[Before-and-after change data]
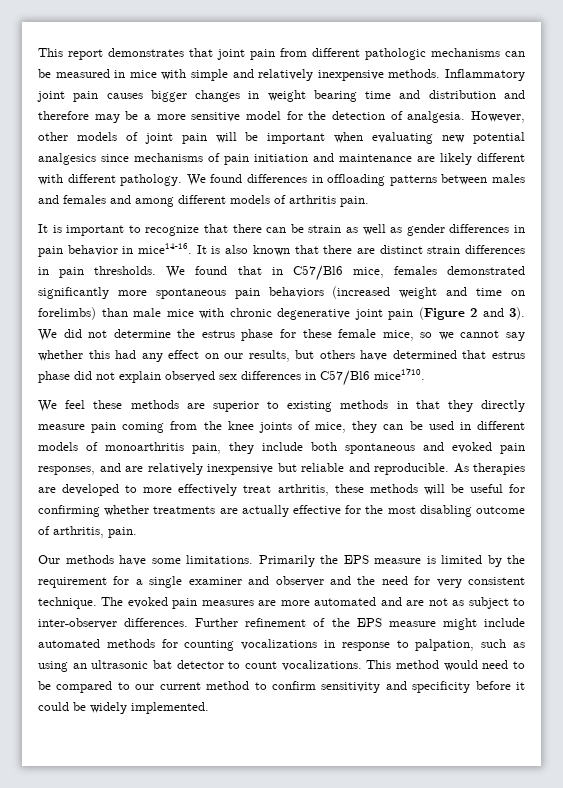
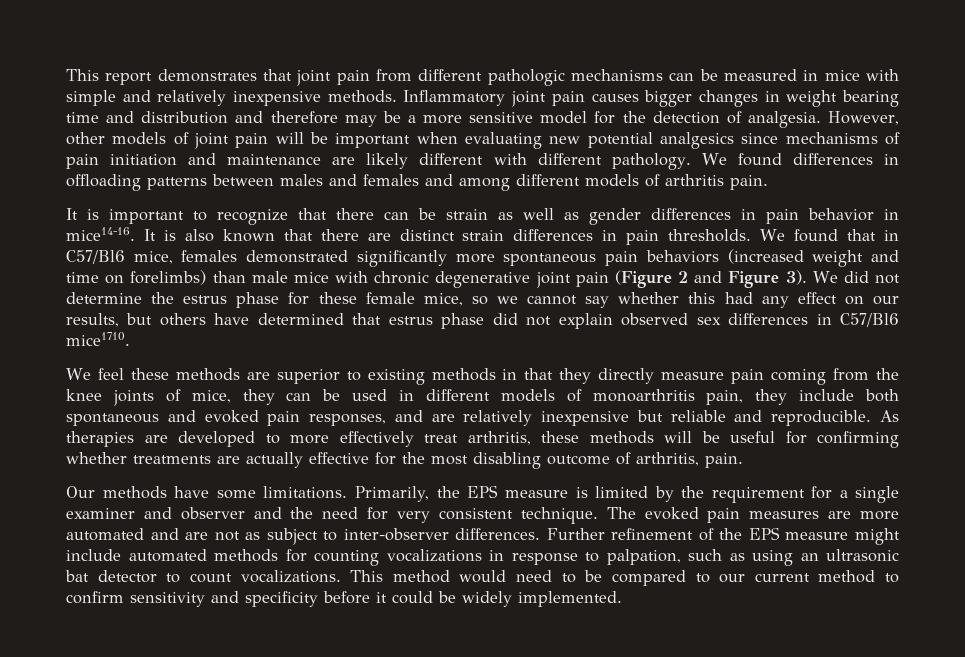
- We found that in C57/Bl6 mice, females demonstrated significantly more spontaneous pain behaviors (increased weight and time on forelimbs) than male mice with chronic degenerative joint pain (Figure 2 and 3).
+ We found that in C57/Bl6 mice, females demonstrated significantly more spontaneous pain behaviors (increased weight and time on forelimbs) than male mice with chronic degenerative joint pain (Figure 2 and Figure 3).
- Primarily the EPS measure is limited by the requirement for a single examiner and observer and the need for very consistent technique.
+ Primarily, the EPS measure is limited by the requirement for a single examiner and observer and the need for very consistent technique.

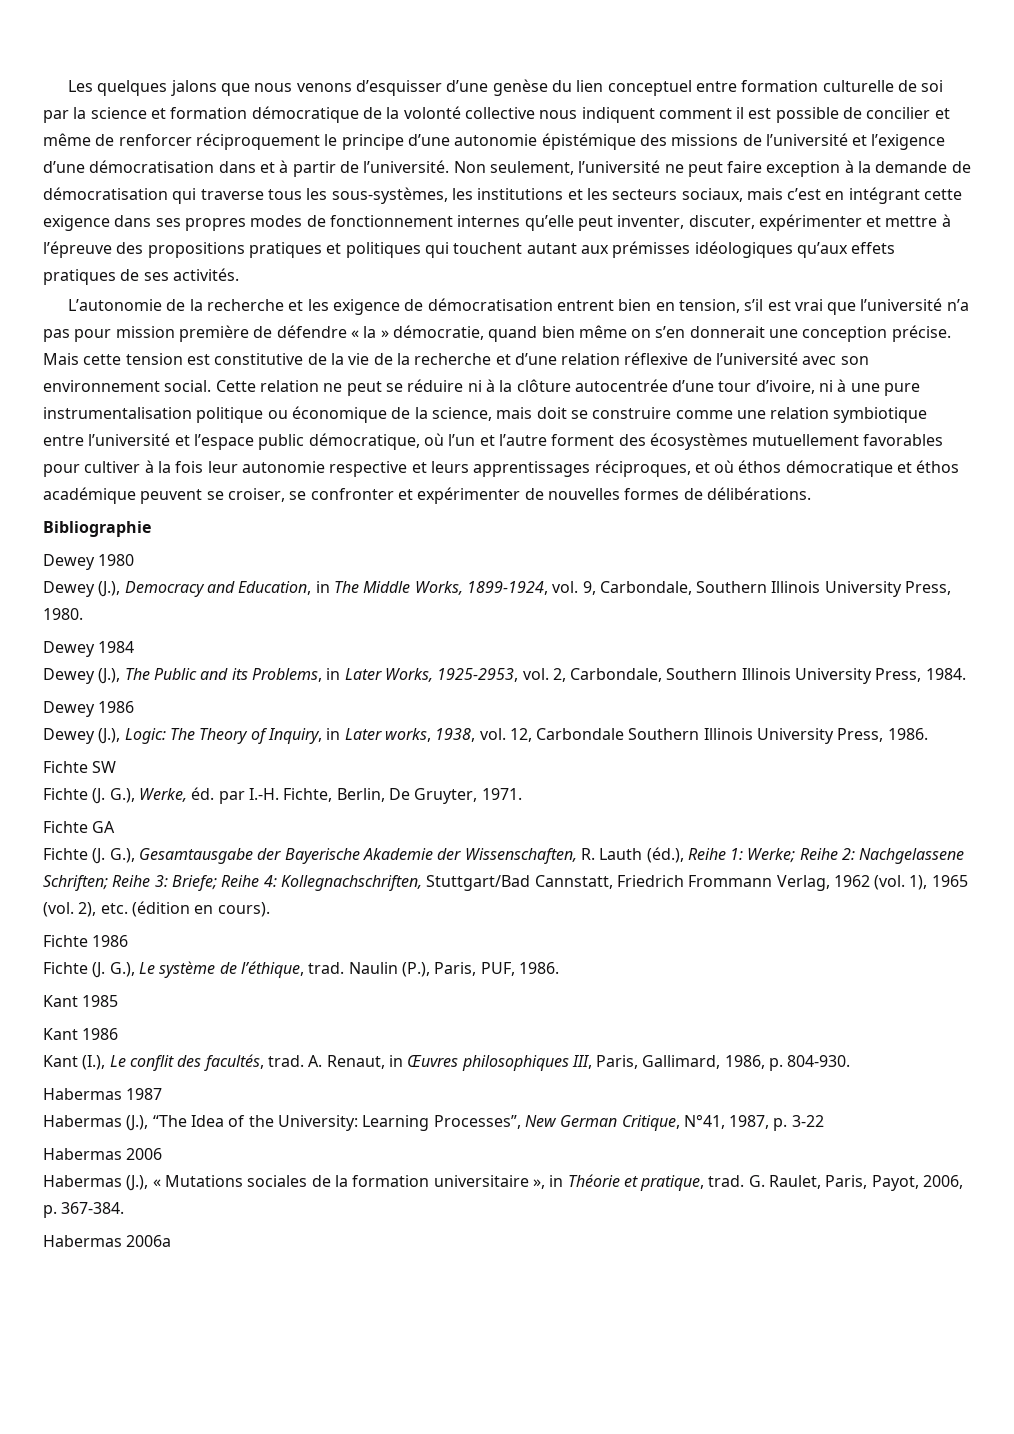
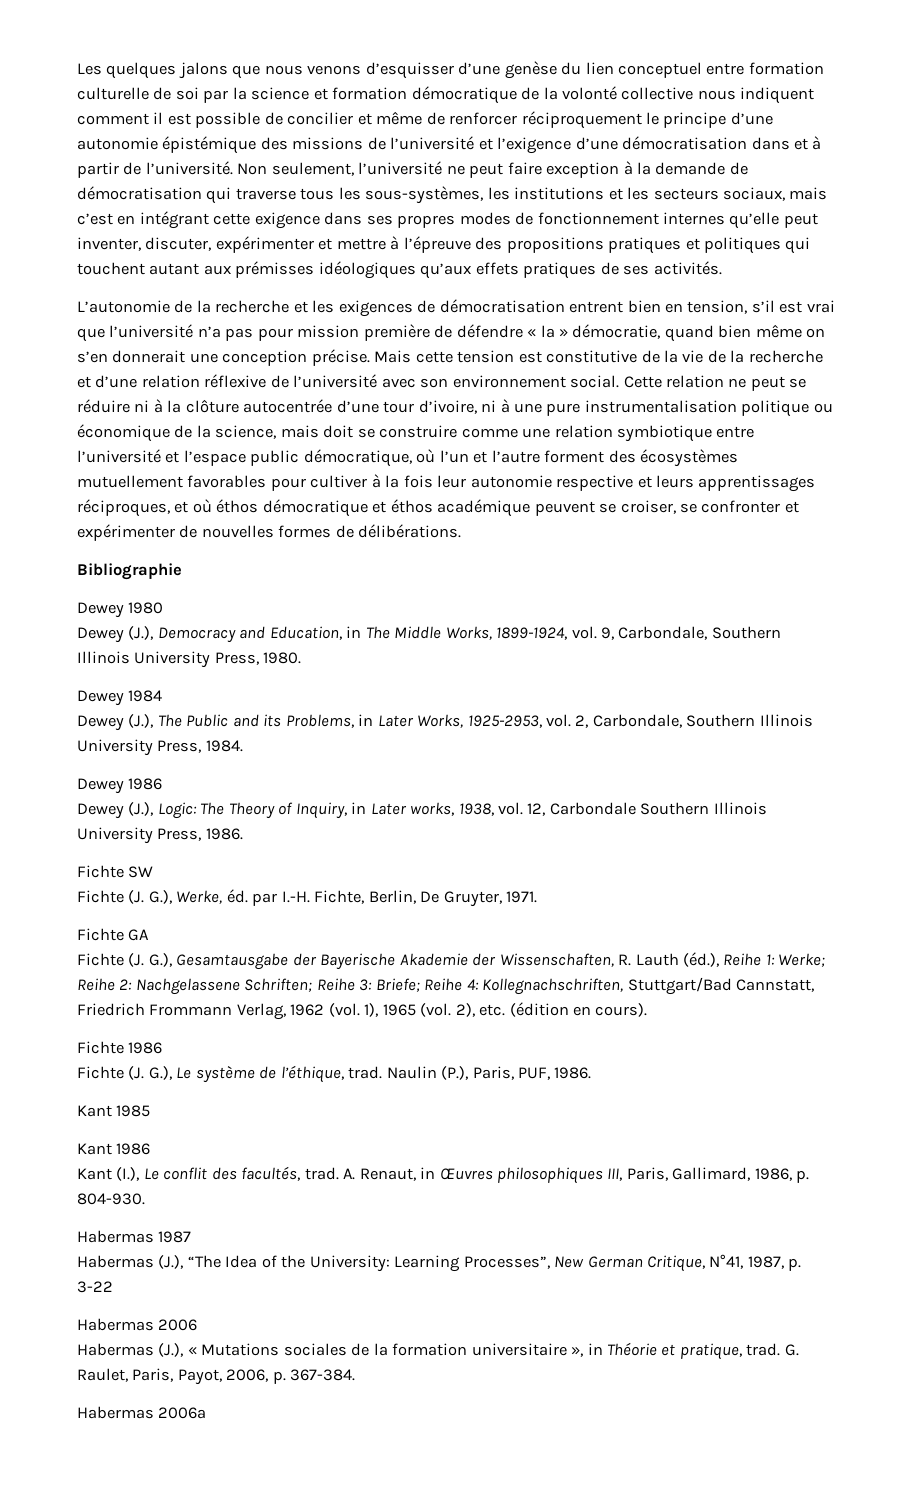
- L’autonomie de la recherche et les exigence de démocratisation entrent bien en tension, s’il est vrai que l’université n’a pas pour mission première de défendre « la » démocratie, quand bien même on s’en donnerait une conception précise.
+ L’autonomie de la recherche et les exigences de démocratisation entrent bien en tension, s’il est vrai que l’université n’a pas pour mission première de défendre « la » démocratie, quand bien même on s’en donnerait une conception précise.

* Work order:
Among the lines of the data, some may include "mission" as a word or string; report how many, and nothing else.

* Response to this exercise:
2